Monday, September 30, 2013

How to Turn off Your Inner Engineer

Believe it or not, but when I leave my job, I have a completely separate life. I have friends with different interests, I have creative hobbies, and I am actively involved with a variety of charities. Yet, as much as I try, it's hard (read: impossible) to turn off the engineer in me when I leave work.

In some ways, my "off the clock" engineer ends up being the handy-woman getting calls from single girlfriends to fix everything from broken doors, to flickering lights, loose tiles, virus-ridden computers, and broken pipes. If you know anything about engineering, you know that there is no way I am officially qualified to do all of these things. In fact,  have no clue what I'm doing for about 75% of the problems friends ask me to fix. And yet, my curiosity means that I will ALWAYS try to do it anyways. People know I've fixed and created a lot of systems, so that they will assume I know how to fix just about anything while I assume they know I have no fucking clue.

If you really want to freak someone out, casually mention that you have never tried to fix a phone right after you completely disassemble her Android and have all the parts strewn across their kitchen table.
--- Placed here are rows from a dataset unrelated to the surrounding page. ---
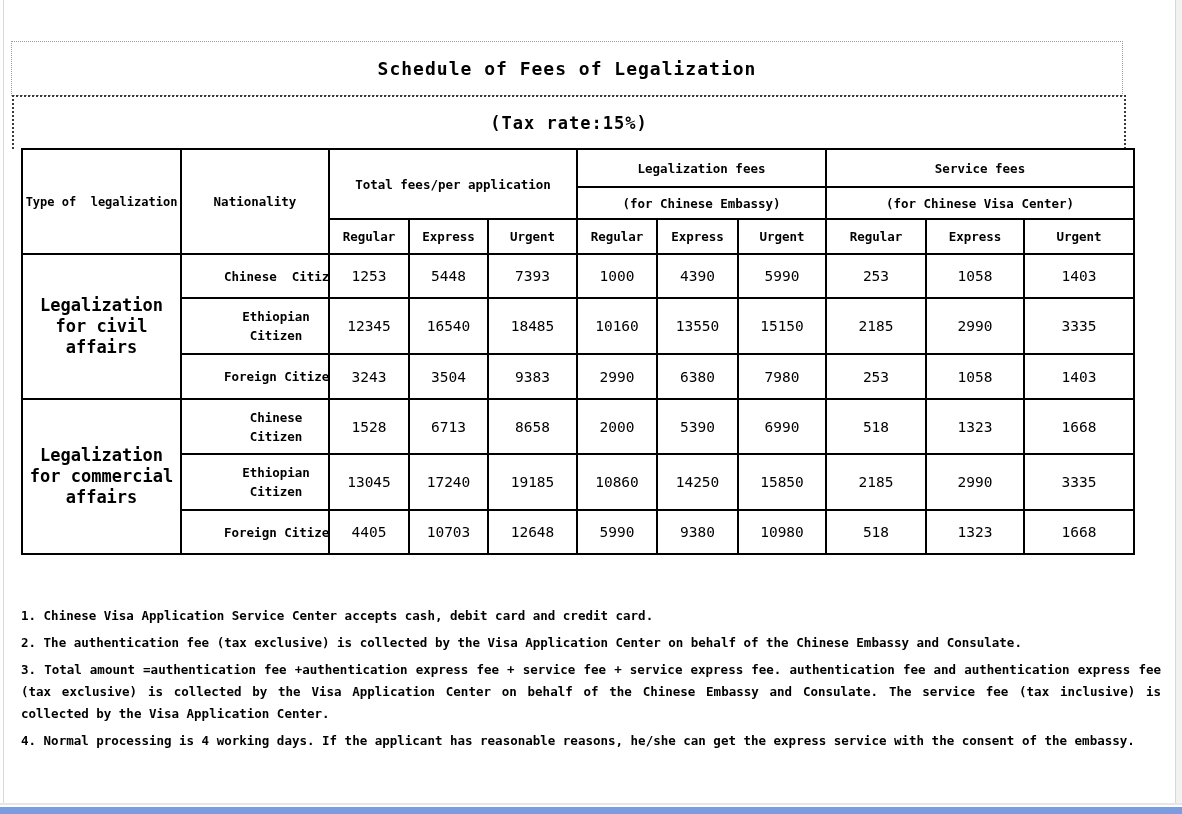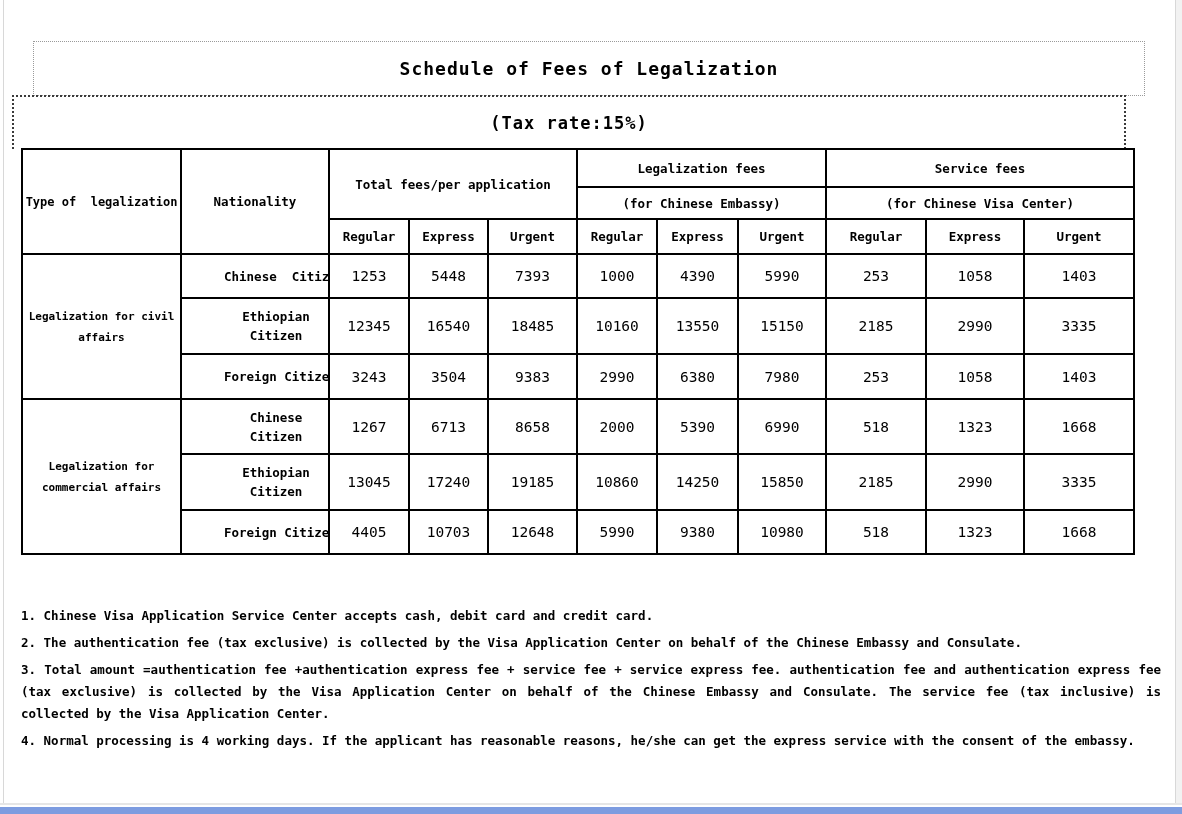"Schedule of Fees of Legalization" .title-box { left: 33px -> 11px }
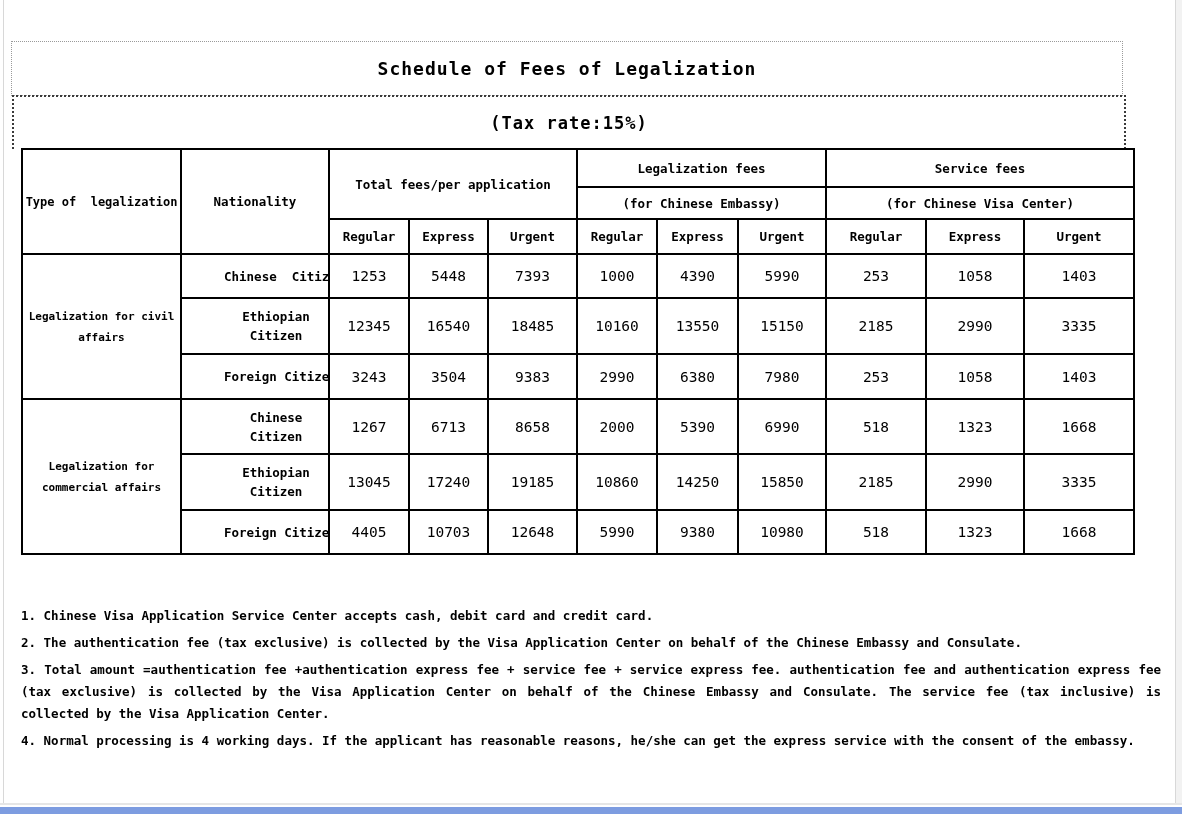"Legalization for civil affairs" .group-cell { font-size: 11px -> 17px }
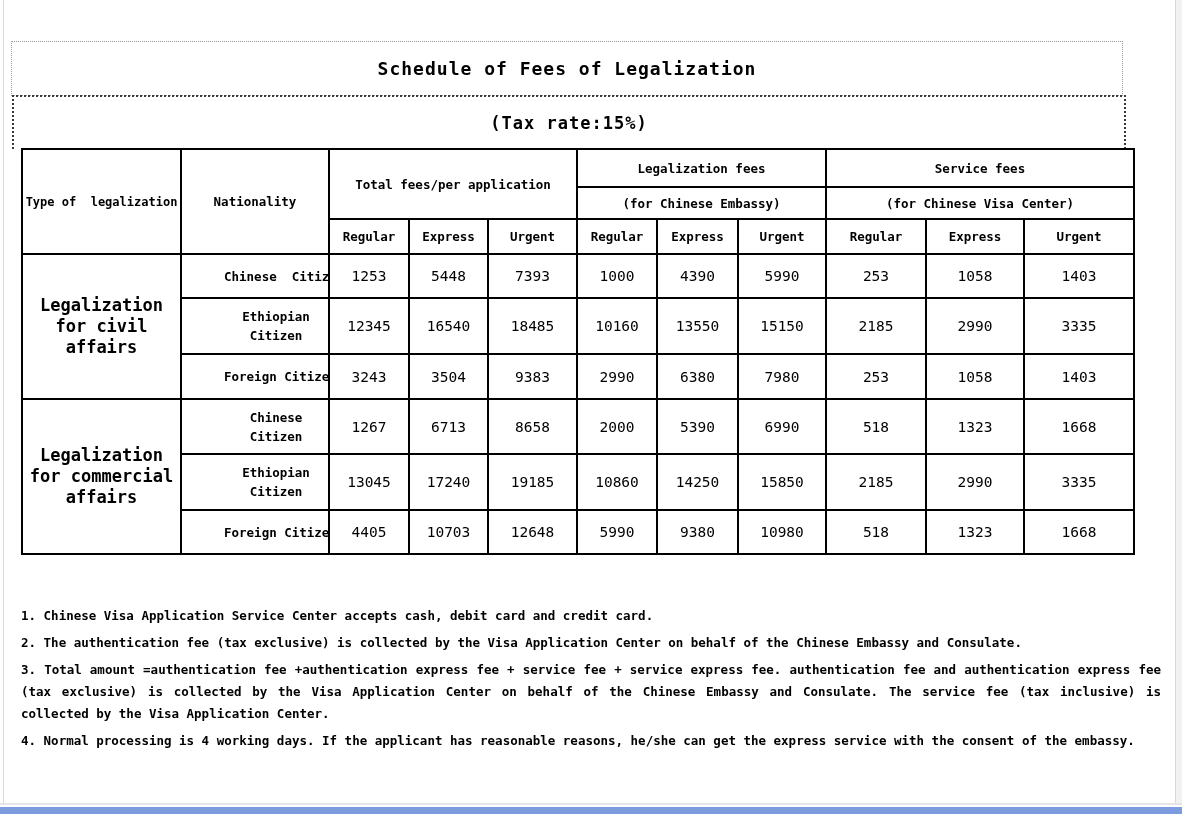"1267" td.num { text: 1267 -> 1528 }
So far my handy-woman work has always worked out fine, but I wouldn't be surprised if there was some minor disaster in the near future.

In volunteer positions, I always end up unintentionally engineering systems when I was just supposed to slap a layer of icing onto some cookies. At one of the events I attended recently, I was tasked with creating a centerpiece for a table related to a nursery rhyme. Everyone else showed up with carefully arranged bouquets and stuffed animals reenacting Humpty Dumpty, or Little Bo-Peep- and I showed up with a star that twinkled with LEDs all programmed with "twinkle twinkle little star" as the initiating frequency. Let's just say my table didn't exactly fit in. In all of my excitement about making a star that would twinkle, and experimenting with different materials to diffract harsh LEDs into the perfect ethereal glow, I had totally lost sight of the fact that this was a centerpiece for a luncheon for old women and not a science fair.
Yes, I made a gif. UPPING THE ANTE!
Even when I'm out at bars, I find myself in an unacceptably high number of technical conversations with complete strangers. I'm never quite sure how it happens. But part of the way through, I usually recognize that I've started to go on some sort of technical rant by the way my friends' eyes glaze over. I totally go out with the intention of having simple, fun, and superficial conversations,  but as soon as I mention my job, I end up in discussions about the Alpher-Betha-Gamow paper and its impact on scientific thinking in the generations that followed.

Any way you cut it, you can take me out of work but you can't take the work out of me. Like most other passionate engineers I know, I'm always looking to learn about and improve a system.